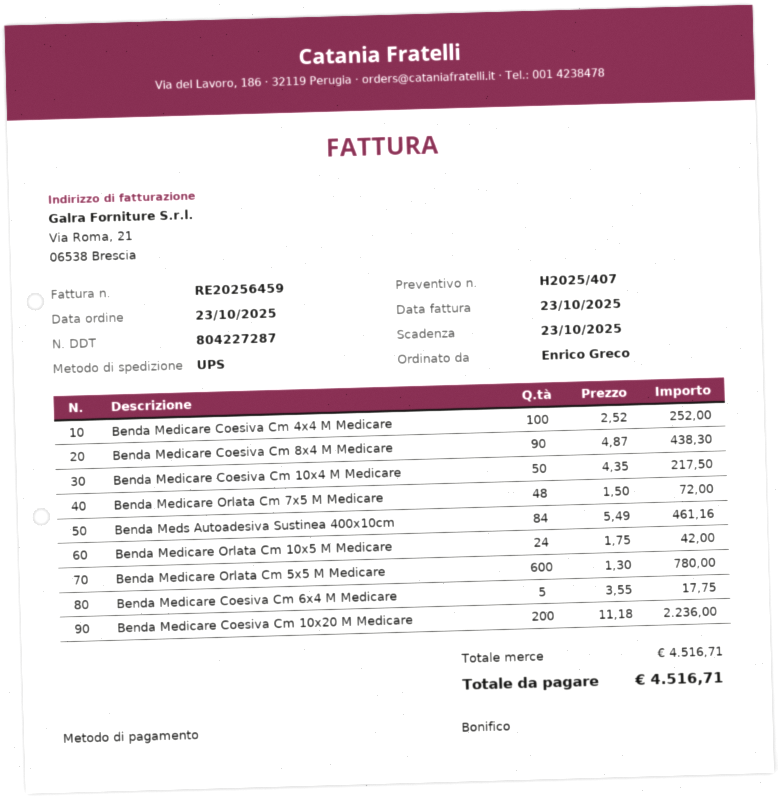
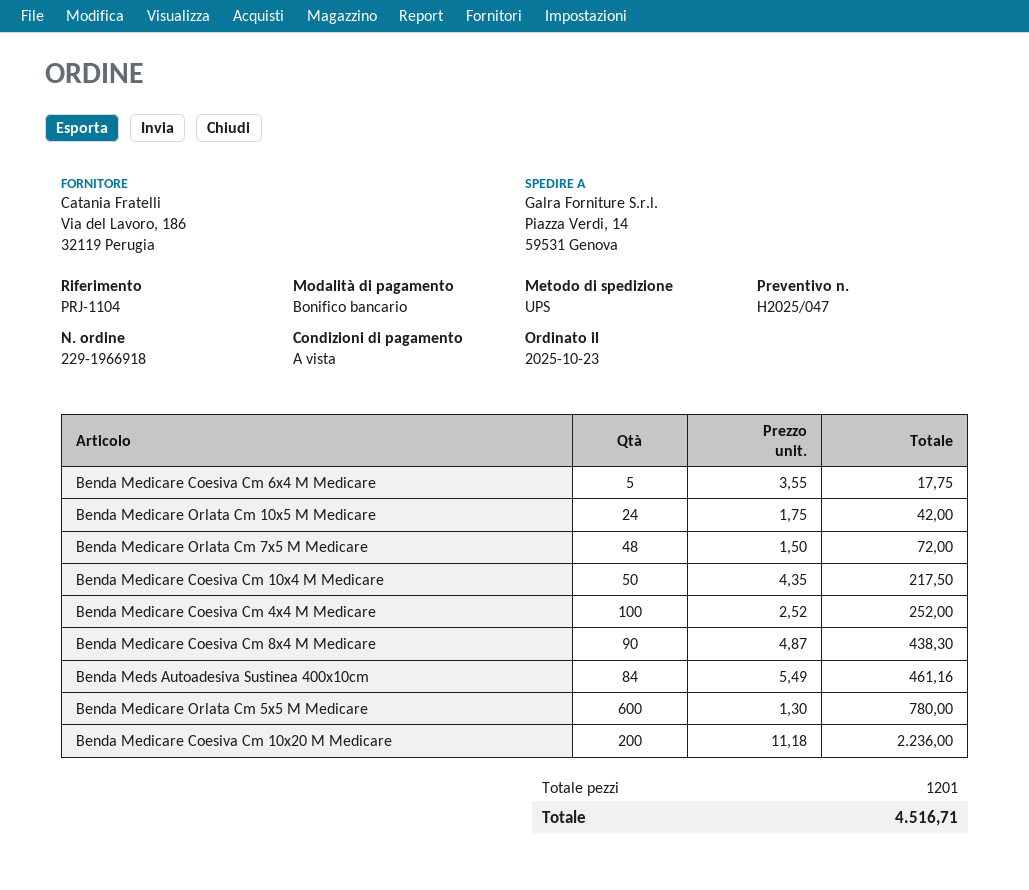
quote number: H2025/407 -> H2025/047

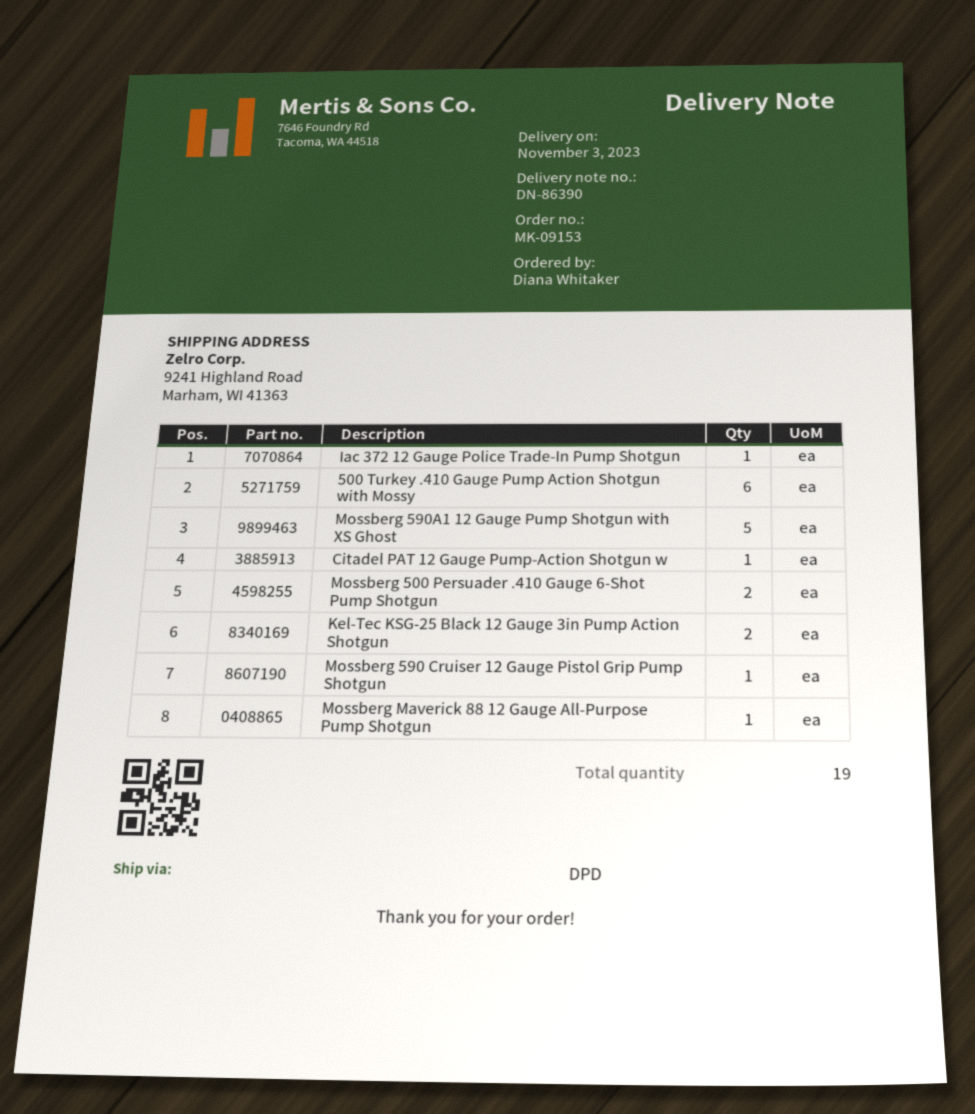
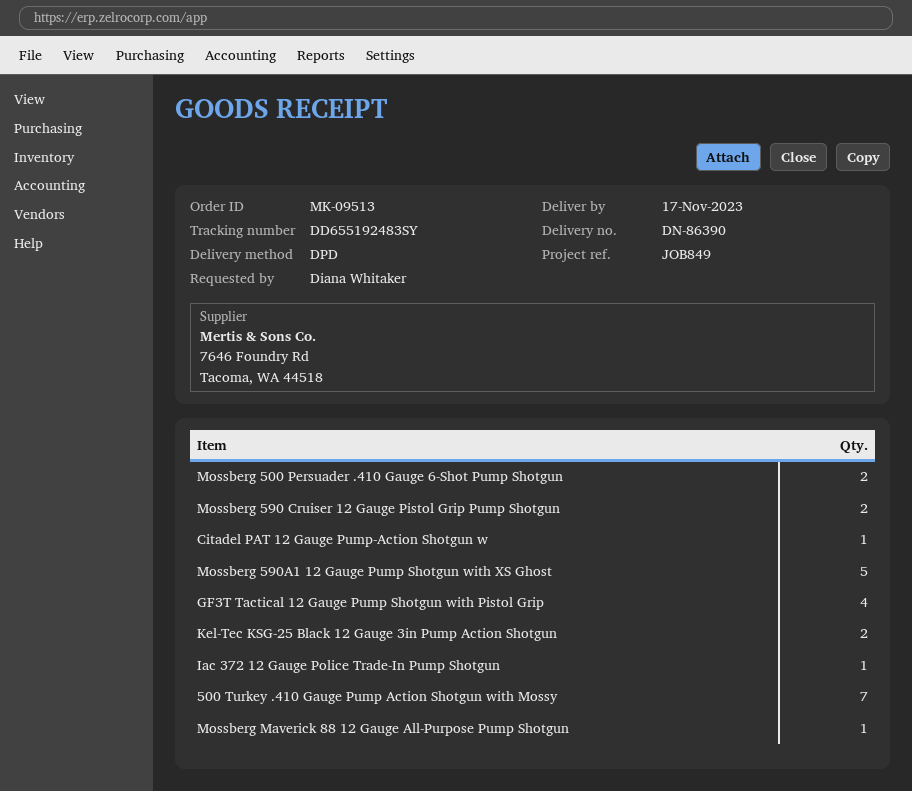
order number: MK-09153 -> MK-09513
delivery date: 2023-11-03 -> 2023-11-17
500 Turkey .410 Gauge Pump Action Shotgun with Mossy: 6 -> 7
Mossberg 590 Cruiser 12 Gauge Pistol Grip Pump Shotgun: 1 -> 2
GF3T Tactical 12 Gauge Pump Shotgun with Pistol Grip: none -> 4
·····
> _WHAT YOU ARE ASKED TO DO_
Print the material again word for word. Please drop every picture.

> _RESPONSE TO THIS TASK_
quote number: H2025/407 -> H2025/047

order number: MK-09153 -> MK-09513
delivery date: 2023-11-03 -> 2023-11-17
500 Turkey .410 Gauge Pump Action Shotgun with Mossy: 6 -> 7
Mossberg 590 Cruiser 12 Gauge Pistol Grip Pump Shotgun: 1 -> 2
GF3T Tactical 12 Gauge Pump Shotgun with Pistol Grip: none -> 4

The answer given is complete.